Redundancy analysis (RDA)

Redundancy analysis (RDA) is a technique used to explain a dataset Y using a dataset X. Run RDA in Excel using the XLSTAT add-on statistical software.

What is Redundancy Analysis

Redundancy Analysis (RDA) was developed by Van den Wollenberg (1977) as an alternative to Canonical Correlation Analysis (CCorA).

Redundancy Analysis allows studying the relationship between two tables of variables Y and X. While the Canonical Correlation Analysis is a symmetric method, Redundancy Analysis is non-symmetric. In Canonical Correlation Analysis, the components extracted from both tables are such that their correlation is maximized. In Redundancy Analysis, the components extracted from X are such that they are as much as possible correlated with the variables of Y. Then, the components of Y are extracted so that they are as much as possible correlated with the components extracted from X.

Principles of Redundancy Analysis

Let Y be a table of response variables with n observations and p variables. This table can be analyzed using Principal Component Analysis (PCA) to obtain a simultaneous map of the observations and the variables in two or three dimensions.

Let X be a table that contains the measures recorded for the same n observations on q quantitative and/or qualitative variables.

Redundancy Analysis allows to obtain a simultaneous representation of the observations, the Y variables, and the X variables in two or three dimensions, that is optimal for a covariance criterion (Ter Braak 1986).

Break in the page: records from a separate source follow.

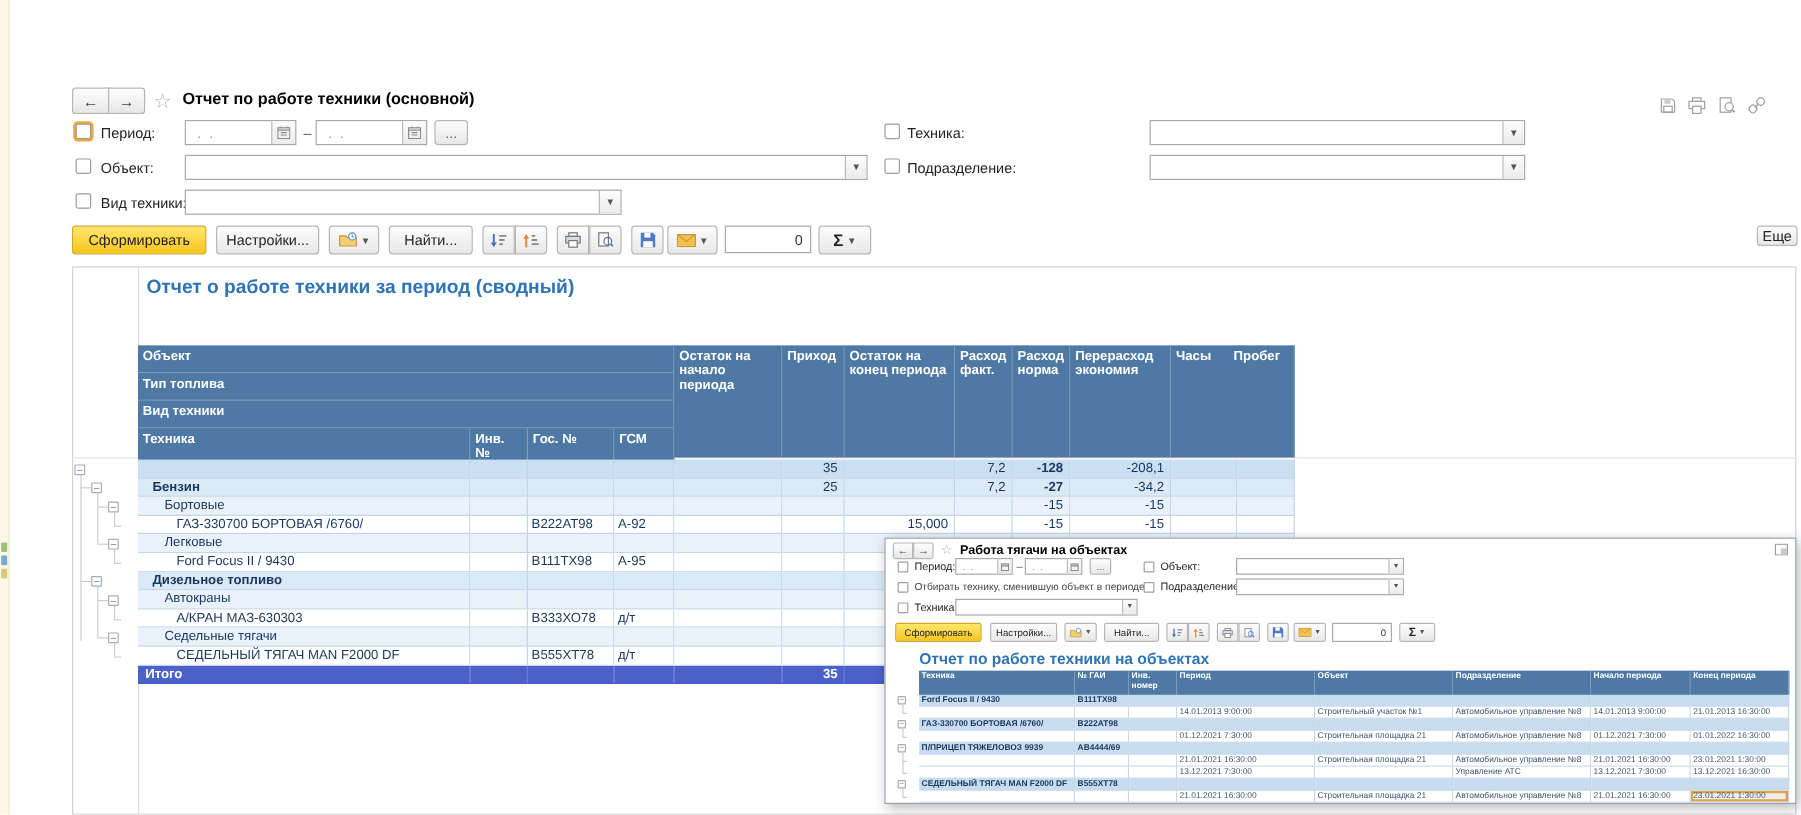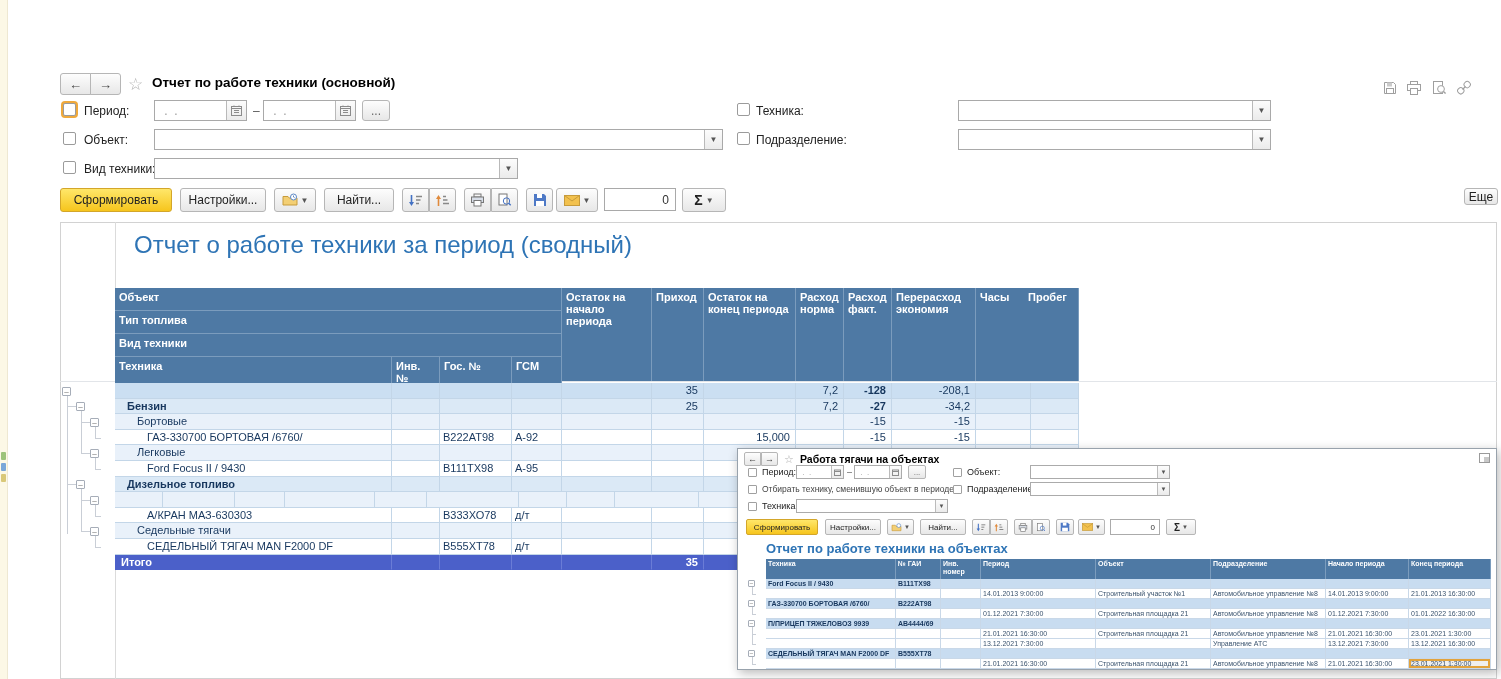"Отчет о работе техники за" #rtitle { font-size: 24px -> 16px; font-weight: normal -> bold; left: 134px -> 122px }
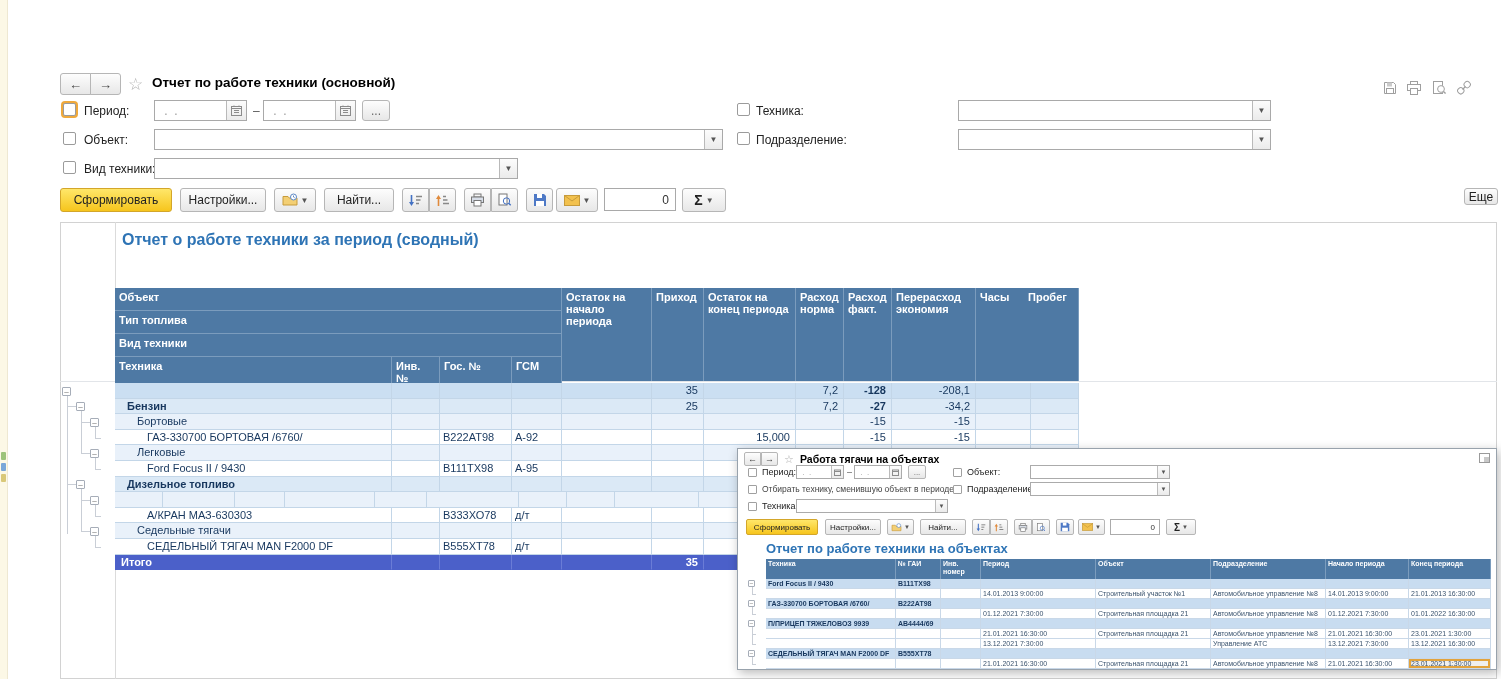"Расход норма" div.hcell { order: before "Расход факт." -> after "Расход факт." }
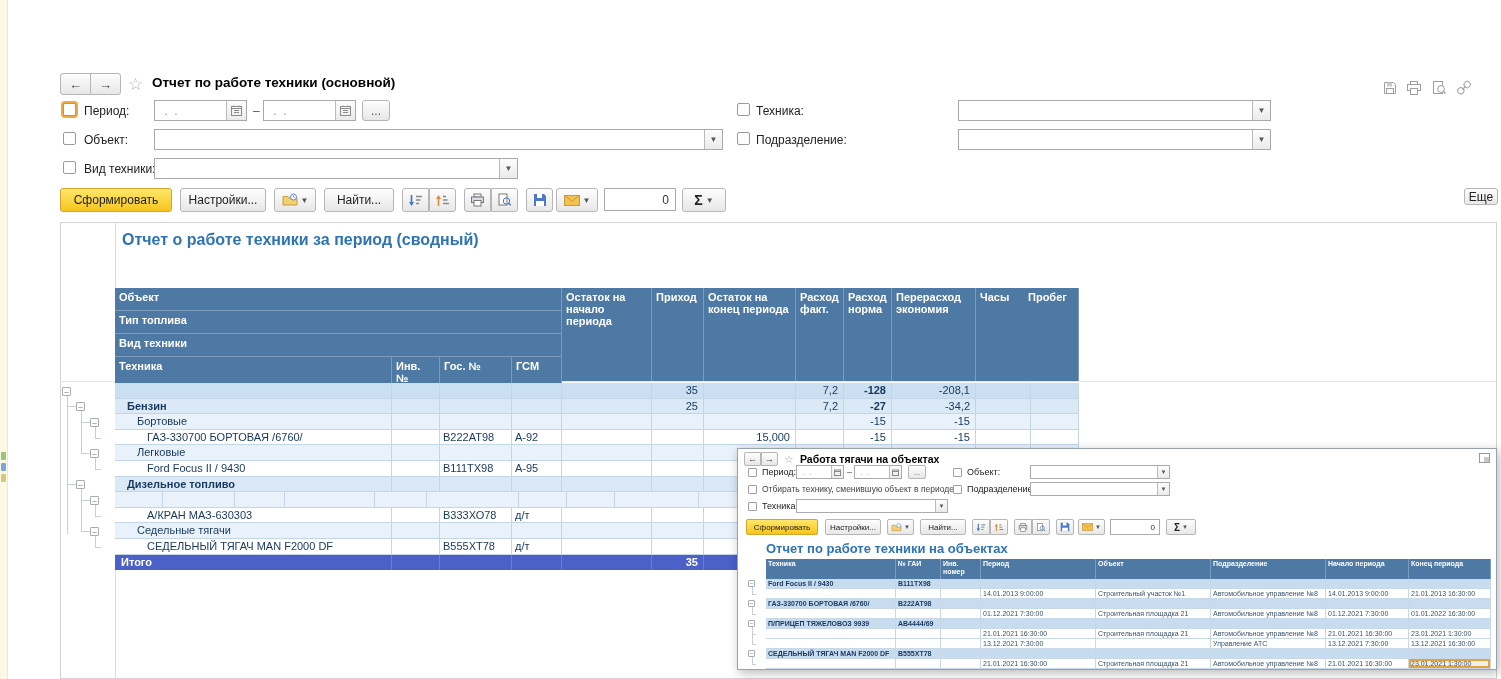"Автокраны" div.mc { html: none -> <div>Автокраны</div> }
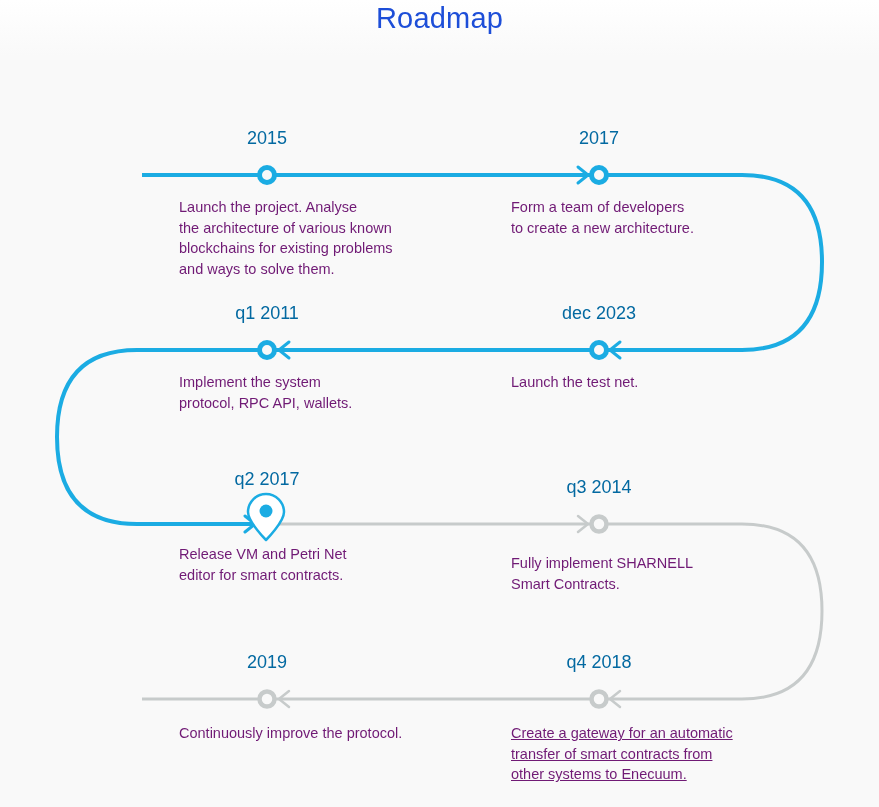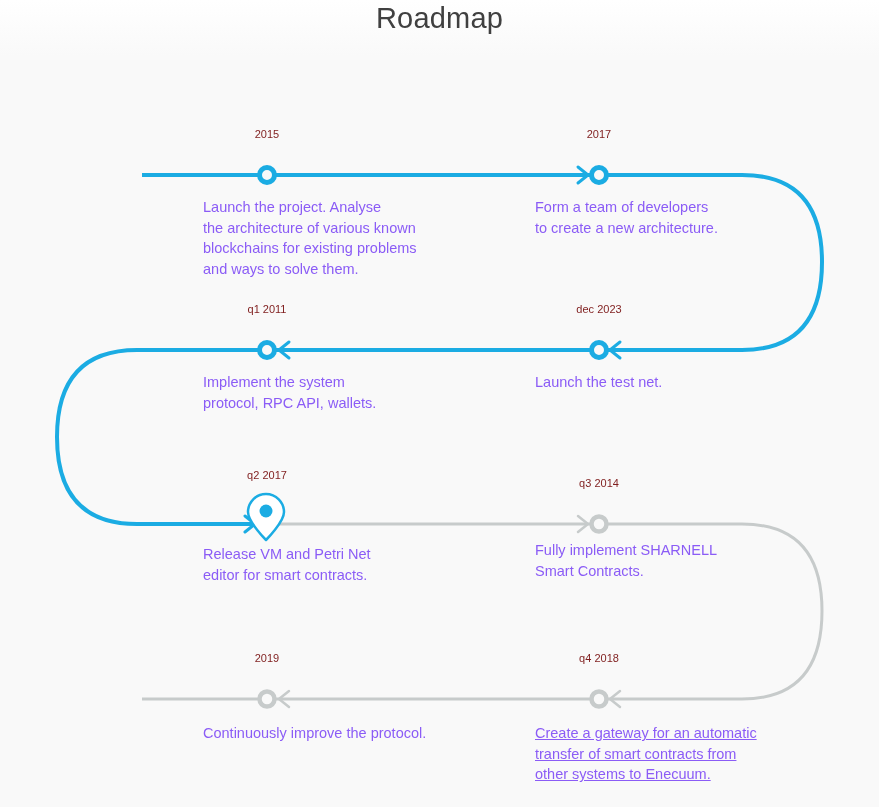"Roadmap" #title { color: #404040 -> #1d4ed8 }
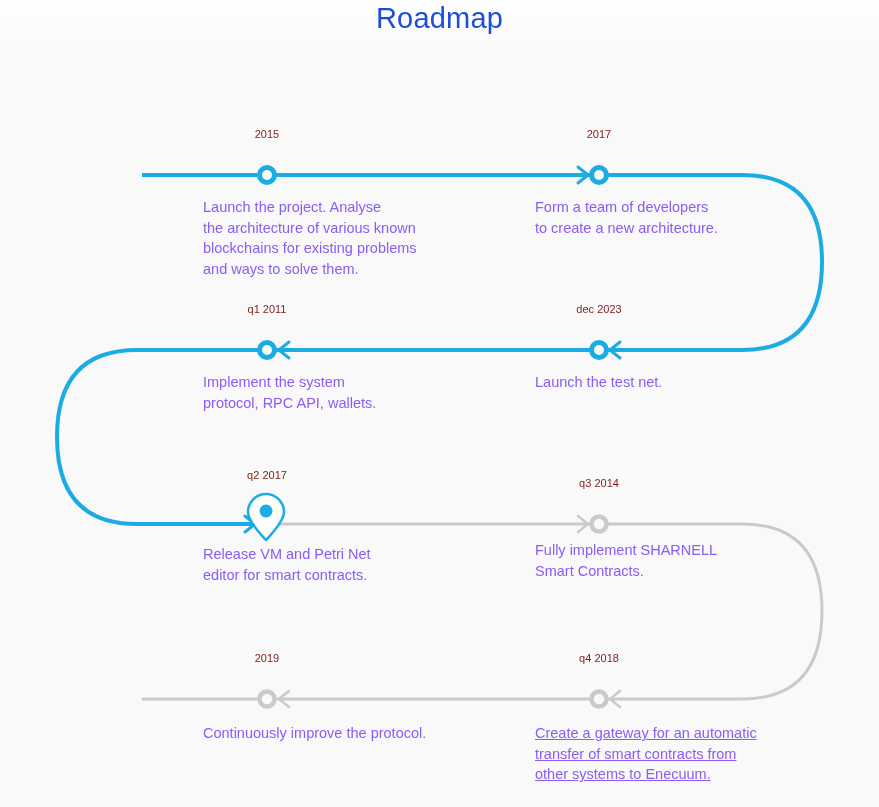"2015" .node-date { color: #7f1d1d -> #0369a1; font-size: 11px -> 18px }
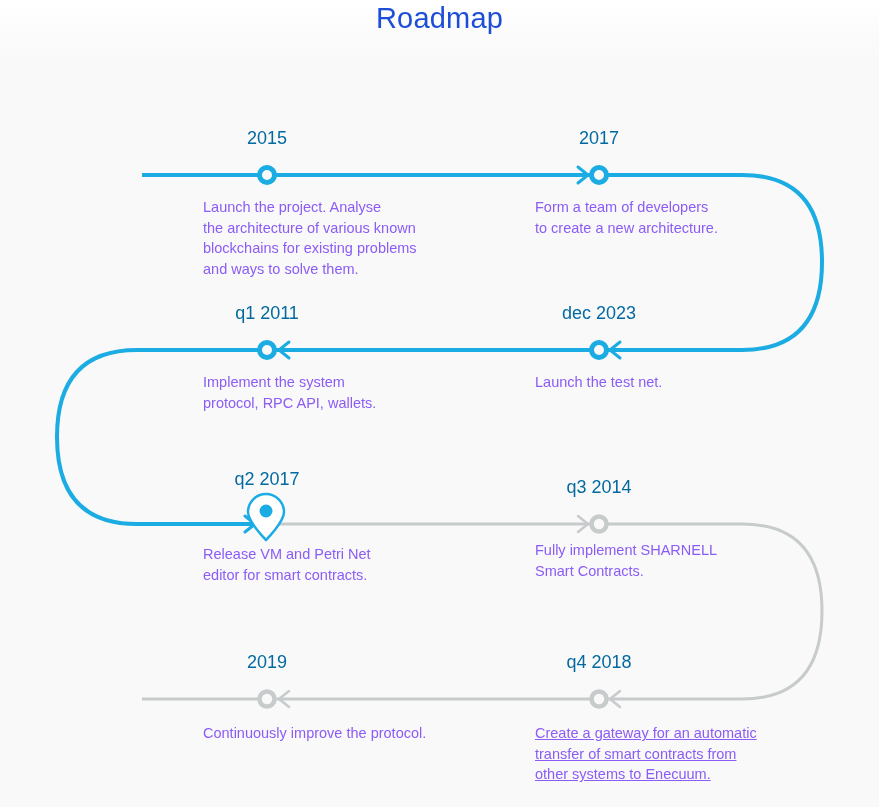"Launch the project. Analyse" .node-desc { color: #8b5cf6 -> #701a75; margin-left: 24px -> none }
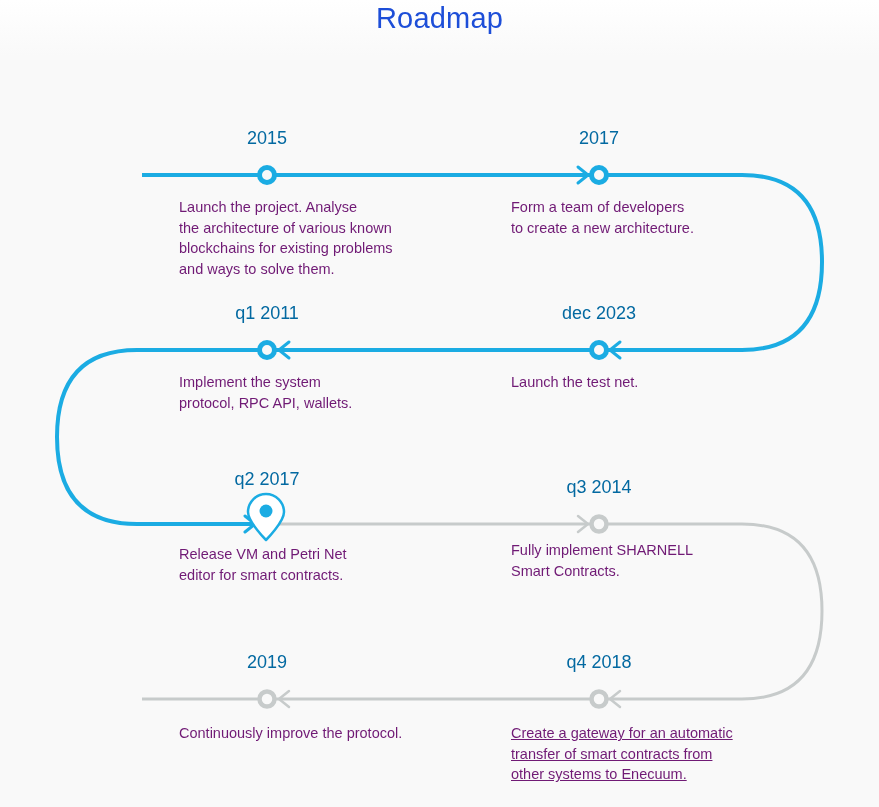"Fully implement SHARNELL" div.node-desc { top: 16px -> 29px }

Redundancy Analysis can be divided into two parts:

  1. A constrained analysis in a space which number of dimensions is equal to min(n-1,p, q). This part is the one of main interest as it corresponds to the analysis of the relation between the two tables.
  2. An unconstrained part, which corresponds to the analysis of the residuals. The number of dimensions for the unconstrained RDA is equal to min(n-1, p).

It is also possible to use Partial Redundancy Analysis that adds a preliminary step. The X table is subdivided into two groups. The first group X(1) contains conditioning variables which effect we want to remove, as it is either known or without interest for the study. Regressions are run on the Y and X(2) tables and the residuals of the regressions are used for the Redundancy Analysis step. Partial Redundancy Analysis allows you to analyze the effect of the second group of variables, after the effect of the first group has been removed.

Biplot scaling in Redundancy Analysis

XLSTAT offers three different types of scaling. The type of scaling changes the way the scores of the response variables and the observations are computed, and as a matter of fact, their respective position on the plot.

Results for Redundancy Analysis in XLSTAT

If a permutation test was requested, its results are first displayed so that we can check if the relationship between the tables is significant or not.

Eigenvalues and percentages of inertia: In these tables are displayed for the constrained RDA and the unconstrained RDA the eigenvalues, the corresponding inertia, and the corresponding percentages, either in terms of constrained inertia (or unconstrained inertia), or in terms of total inertia.

The scores of the observations, response variables and explanatory variables are displayed. These coordinates are used to produce a summary plot. The chart allows you to visualize the relationship between the sites, the objects and the variables. When qualitative variables have been included, the corresponding categories are displayed with a hollowed red circle.